▶ **PROVIDED INFORMATION**:
• • • • •
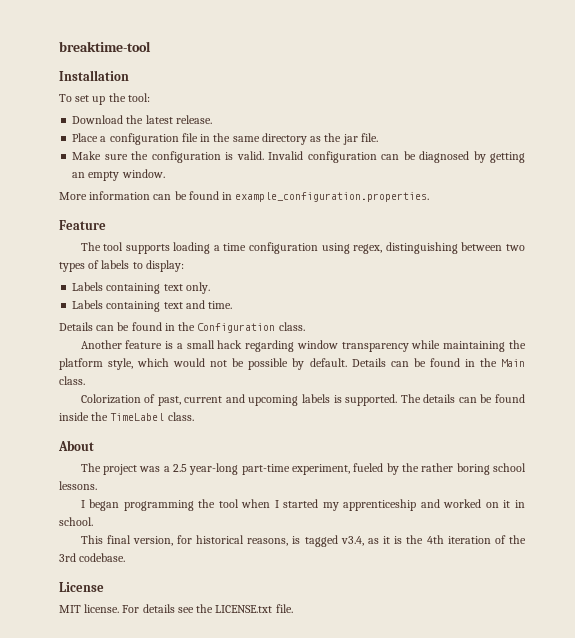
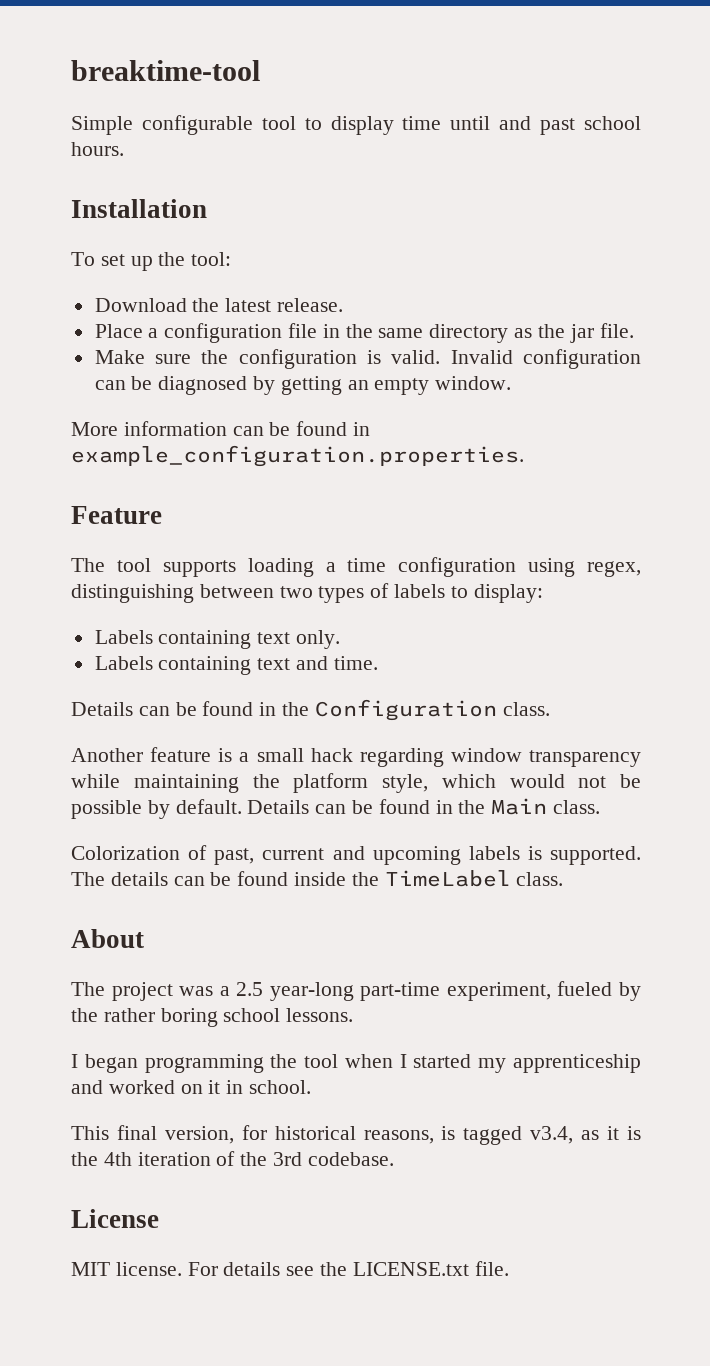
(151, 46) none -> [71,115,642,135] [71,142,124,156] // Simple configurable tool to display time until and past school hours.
• • • • •
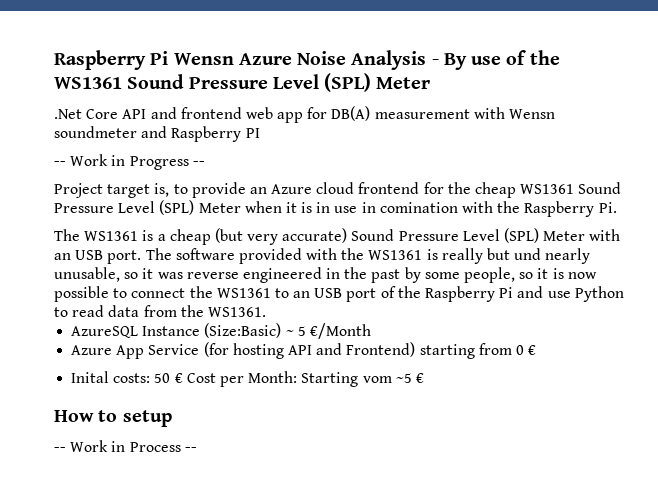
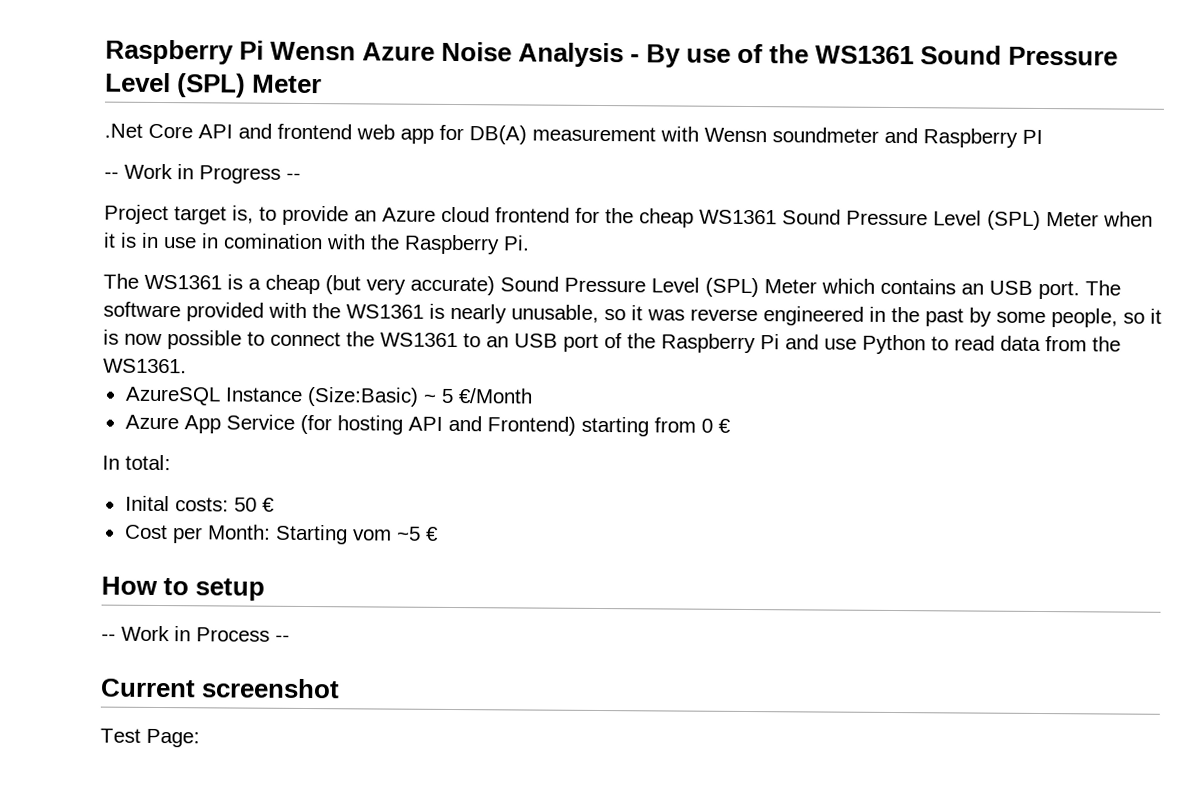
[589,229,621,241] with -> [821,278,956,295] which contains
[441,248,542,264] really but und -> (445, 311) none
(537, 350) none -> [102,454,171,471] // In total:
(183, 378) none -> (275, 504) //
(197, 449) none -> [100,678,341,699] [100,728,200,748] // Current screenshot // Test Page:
• • • • •
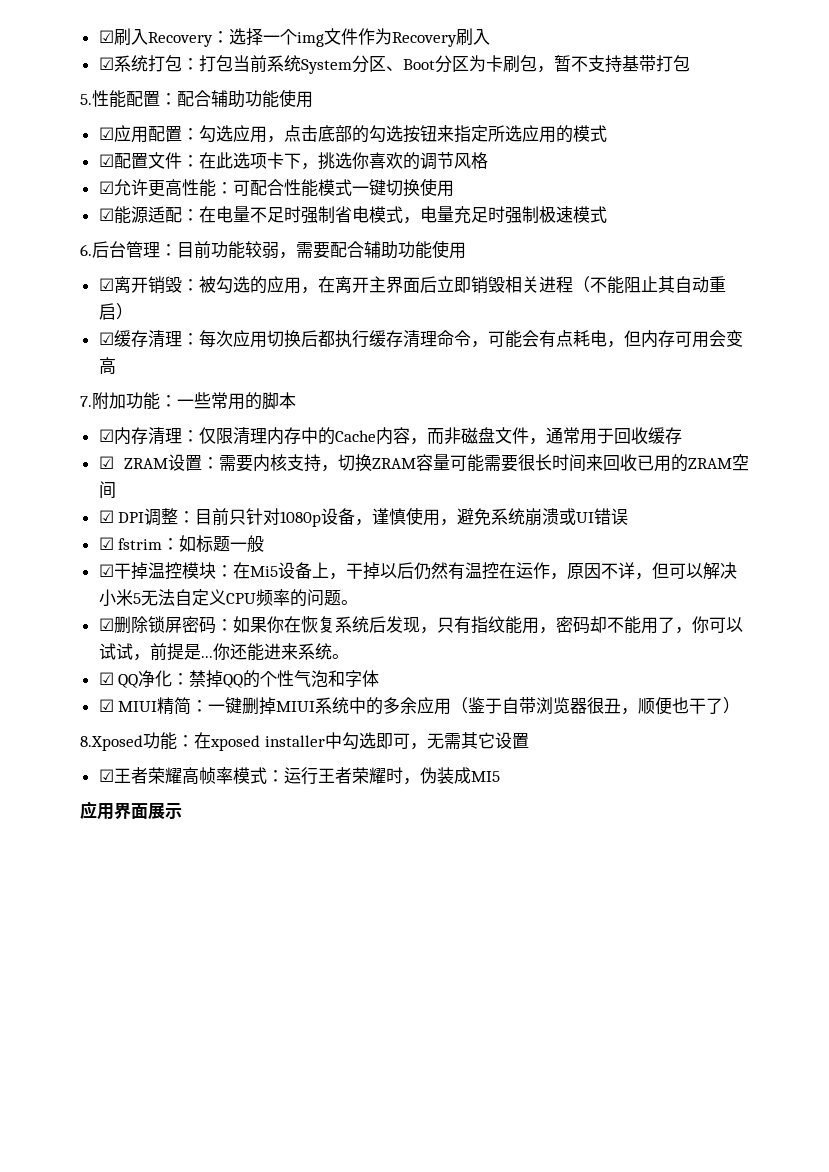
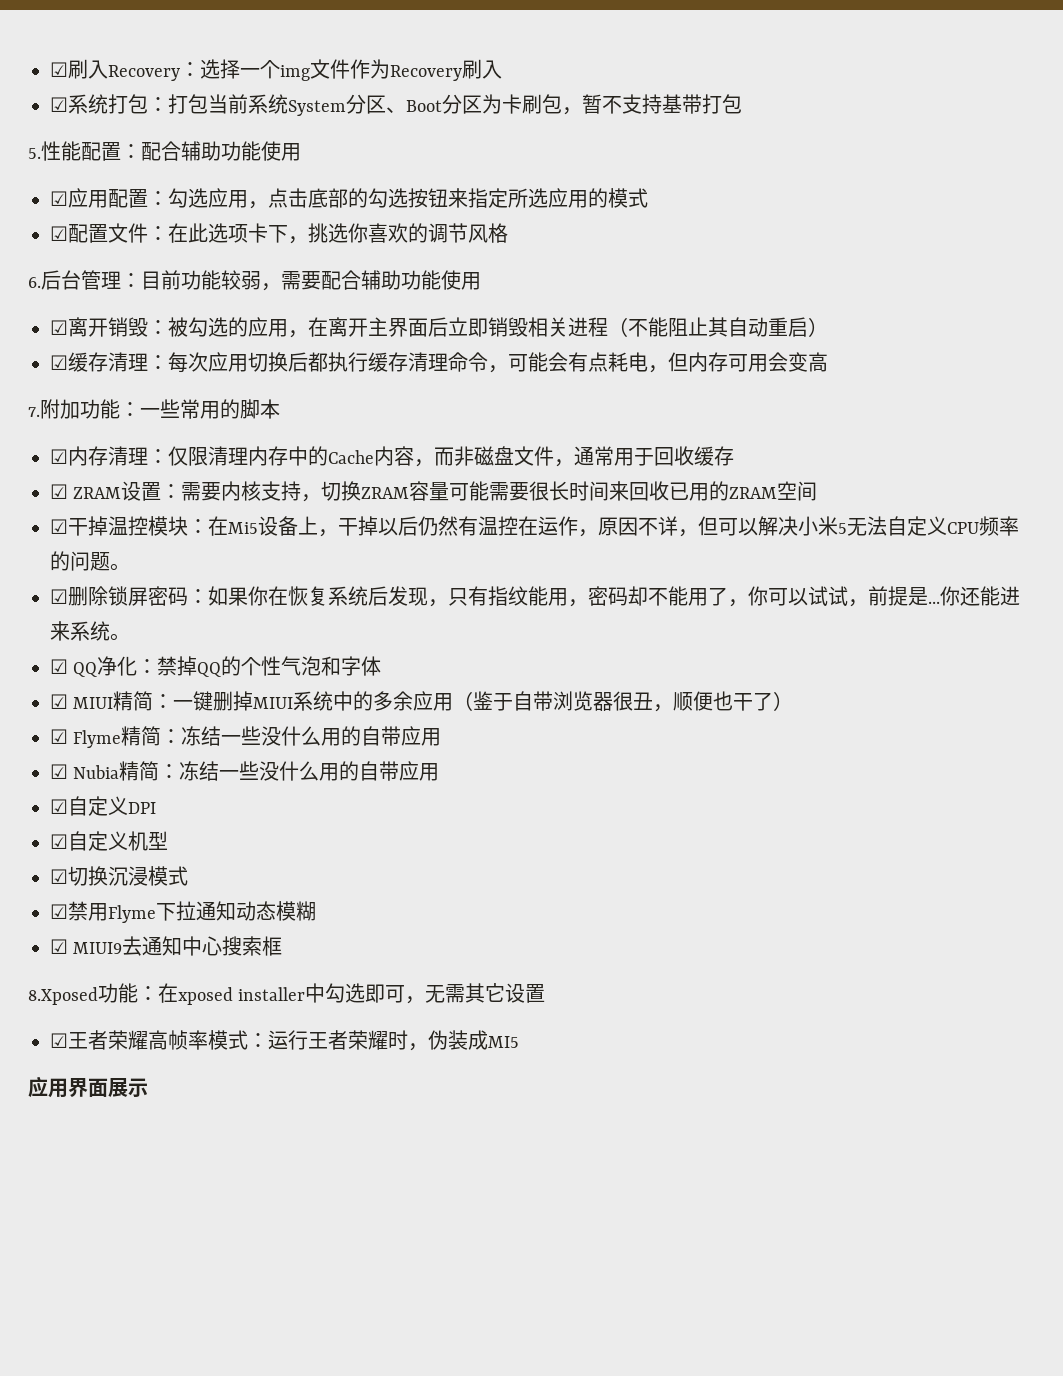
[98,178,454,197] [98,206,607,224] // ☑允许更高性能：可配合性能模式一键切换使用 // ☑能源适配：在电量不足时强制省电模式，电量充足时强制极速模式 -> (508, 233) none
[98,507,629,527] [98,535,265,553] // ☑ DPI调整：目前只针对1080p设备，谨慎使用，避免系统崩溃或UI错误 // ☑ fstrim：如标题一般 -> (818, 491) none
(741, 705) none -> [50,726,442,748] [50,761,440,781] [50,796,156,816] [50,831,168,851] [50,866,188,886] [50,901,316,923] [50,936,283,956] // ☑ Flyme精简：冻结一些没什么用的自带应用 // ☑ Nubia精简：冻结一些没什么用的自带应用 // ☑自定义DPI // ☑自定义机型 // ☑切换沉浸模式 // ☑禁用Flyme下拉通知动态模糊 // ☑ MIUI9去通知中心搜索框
• • • • •
▶ **THE TASK**: Only one part of the material above is to be transcribed, namely the lines starting with the line that has "[98,178,454,197] [98,206,607,224] //" and going on through the line that has "(741, 705) none", exactly as they stand.

▶ **YOUR SOLUTION**:
[98,178,454,197] [98,206,607,224] // ☑允许更高性能：可配合性能模式一键切换使用 // ☑能源适配：在电量不足时强制省电模式，电量充足时强制极速模式 -> (508, 233) none
[98,507,629,527] [98,535,265,553] // ☑ DPI调整：目前只针对1080p设备，谨慎使用，避免系统崩溃或UI错误 // ☑ fstrim：如标题一般 -> (818, 491) none
(741, 705) none -> [50,726,442,748] [50,761,440,781] [50,796,156,816] [50,831,168,851] [50,866,188,886] [50,901,316,923] [50,936,283,956] // ☑ Flyme精简：冻结一些没什么用的自带应用 // ☑ Nubia精简：冻结一些没什么用的自带应用 // ☑自定义DPI // ☑自定义机型 // ☑切换沉浸模式 // ☑禁用Flyme下拉通知动态模糊 // ☑ MIUI9去通知中心搜索框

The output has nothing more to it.